Keynesians point out that neither Ireland nor Spain had high public debt levels before they needed outside help. But when the state has to bail out the banks, the distinction between public and private debt is quickly erased. Markets anticipated the bank bailouts in Ireland and Spain and made it prohibitively expensive for their governments to borrow.

The debate over austerity versus stimulus oversimplifies what's really at issue in Europe. The question is whether its weaker economies can ever become competitive again – at least as long as they remain part of the euro zone. No amount of austerity will do the trick unless structural reforms needed to spur entrepreneurship and private investment are implemented – starting with an overhaul of labour laws that protect entrenched workers at the expense of young graduates.

The youth unemployment rate is approaching 60 per cent in Greece and exceeds 50 per cent in Spain. It's nearing 40 per cent in Italy and Portugal. Short-term stimulus will not provide this lost generation with stable employment. Only labour reforms and investor confidence can do that.

Unfortunately, the political backlash against austerity that made most of Europe ungovernable has all but snuffed out prospects for real reform. As long as austerity – a term that evokes Protestant asceticism – is seen as imposed by Germany, it's an impossible sell among exhausted voters.

"While this policy is fundamentally right, I think it has reached its limits," European Commission president José Manuel Barroso said this week. "A policy to be successful not only has to be properly designed. It has to have the minimum of political and social support."

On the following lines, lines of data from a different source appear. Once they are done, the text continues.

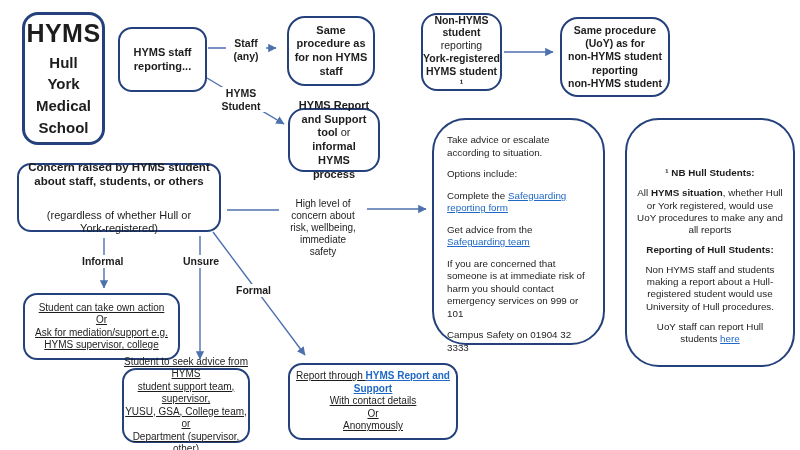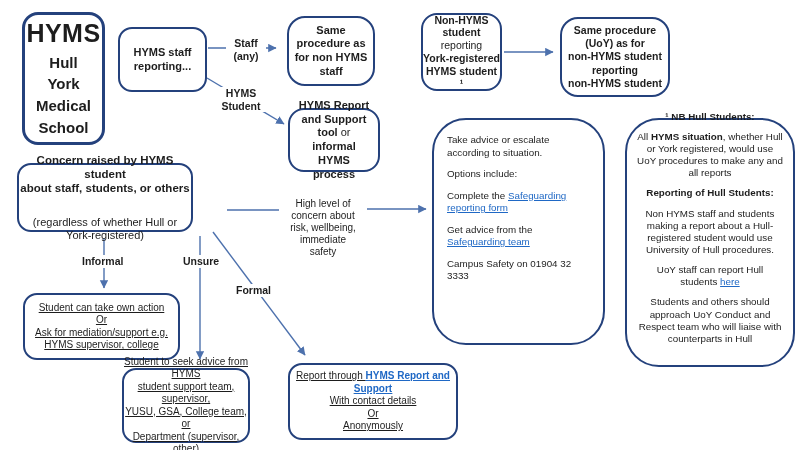--- a/index.html
+++ b/index.html
@@ -89,7 +89,7 @@
     <div><span class="b">HYMS Report and Support tool </span><span>or</span><span class="b"> informal HYMS process</span></div>
   </div>
 
-  <div class="node f11" style="left:17px; top:163px; width:176px; height:69px; line-height:1.22;">
+  <div class="node f11" style="left:17px; top:163px; width:204px; height:69px; line-height:1.22;">
     <div class="b" style="font-size:11.5px;">Concern raised by HYMS student<br>about staff, students, or others</div>
     <div class="concern-reg">(regardless of whether Hull or<br>York-registered)</div>
   </div>

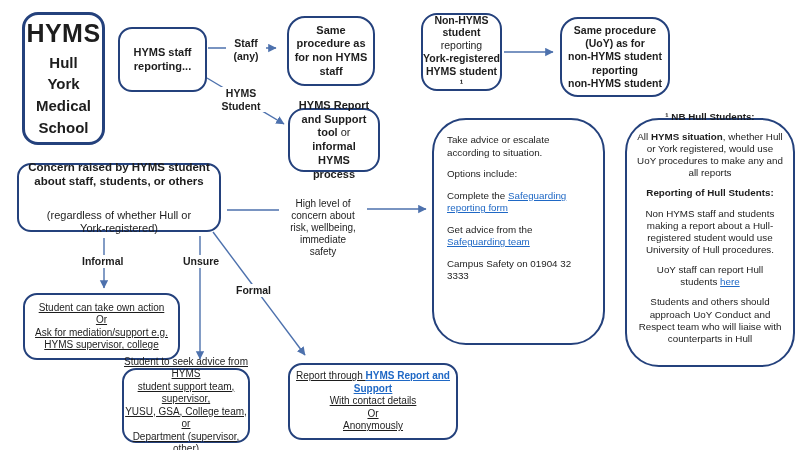--- a/index.html
+++ b/index.html
@@ -99,6 +99,7 @@
     <p>Options include:</p>
     <p><span>Complete the </span><a class="lnk">Safeguarding reporting form</a></p>
     <p><span>Get advice from the </span><a class="lnk">Safeguarding team</a></p>
+    <p>If you are concerned that someone is at immediate risk of harm you should contact emergency services on 999 or 101</p>
     <p>Campus Safety on 01904 32 3333</p>
   </div>
 

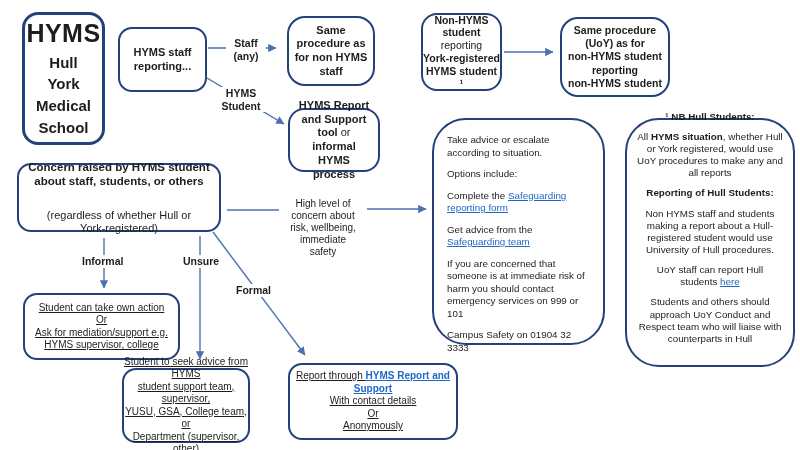--- a/index.html
+++ b/index.html
@@ -109,7 +109,6 @@
     <p class="b">Reporting of Hull Students:</p>
     <p>Non HYMS staff and students making a report about a Hull-registered student would use University of Hull procedures.</p>
     <p><span>UoY staff can report Hull students </span><a class="lnk">here</a></p>
-    <p>Students and others should approach UoY Conduct and Respect team who will liaise with counterparts in Hull</p>
   </div>
 
   <div class="node f10" style="left:23px; top:293px; width:157px; height:67px;">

Short-term economic growth, even at the expense of long-term competitiveness, has become a political imperative in Europe. As last week's cover of the the French newsmagazine Le Point asked: "Are we in 1789?" President François Hollande, eager to forestall the revolution, declared: "The solution to the crisis isn't austerity, but credibility and sustainability."

Statistics released this week revealed that France surpassed the 90-per-cent debt-to-GDP ratio in 2012. Only days ago, such news would have sparked much hand-wringing. But in the aftermath of the Rogoff-Reinhart foul-up, it had all the bite of a poor pinot noir.

Apparently, a simple data error has given Europe licence to spend again.